== Segment start ==

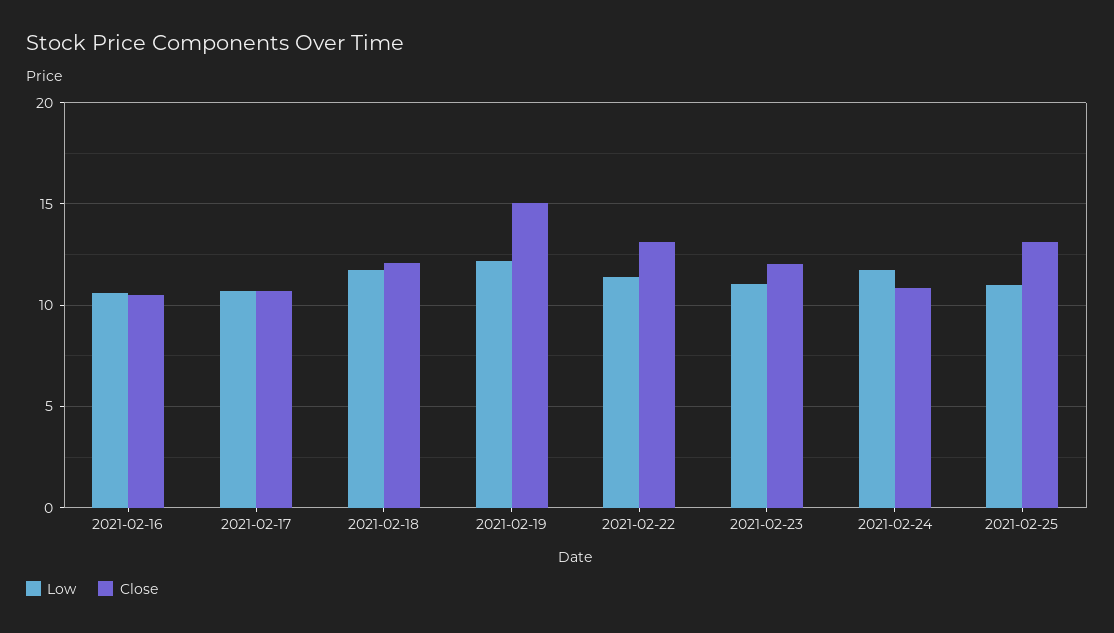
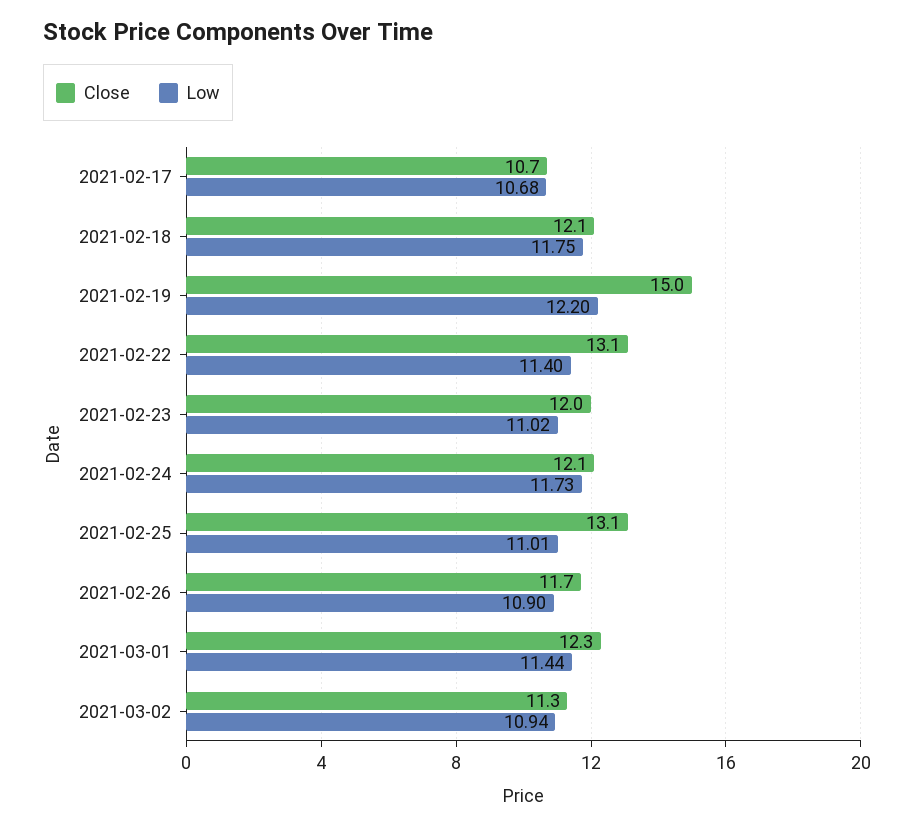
Low, 2021-02-16: 10.5 -> none
Close, 2021-02-16: 10.5 -> none
Close, 2021-02-24: 11 -> 12.1
Close, 2021-02-26: none -> 11.7
Low, 2021-02-26: none -> 10.9
Close, 2021-03-01: none -> 12.3
Low, 2021-03-01: none -> 11.44
Close, 2021-03-02: none -> 11.3
Low, 2021-03-02: none -> 10.94

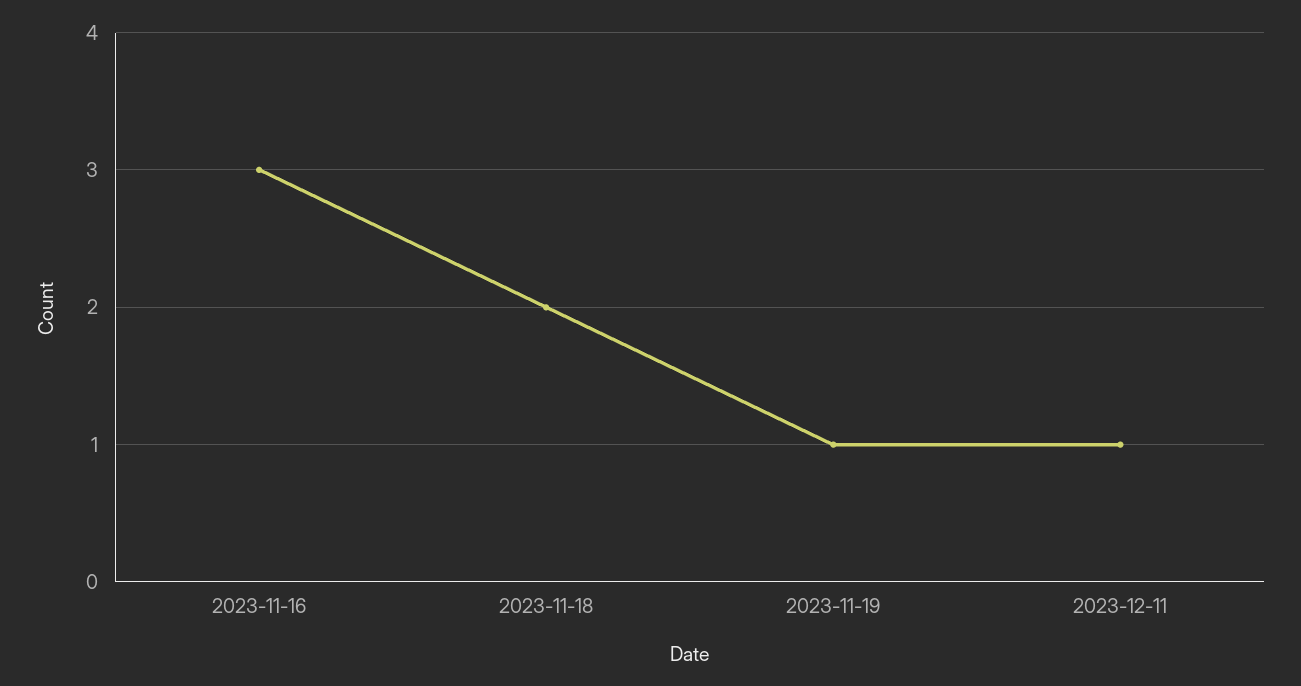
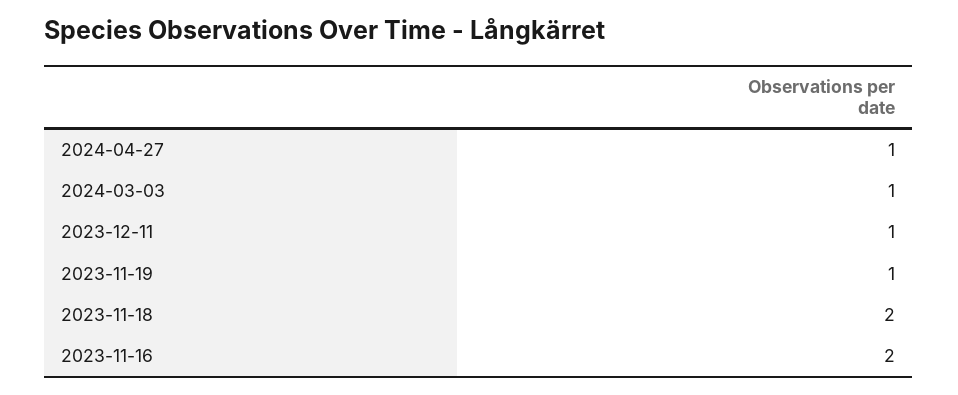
2023-11-16: 3 -> 2
2024-04-27: none -> 1
2024-03-03: none -> 1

== Segment end ==

> _TASK REQUIREMENTS_: Go through the listing above and copy each line that contains "Close".

> _RESPONSE TO THE EXERCISE_:
Close, 2021-02-16: 10.5 -> none
Close, 2021-02-24: 11 -> 12.1
Close, 2021-02-26: none -> 11.7
Close, 2021-03-01: none -> 12.3
Close, 2021-03-02: none -> 11.3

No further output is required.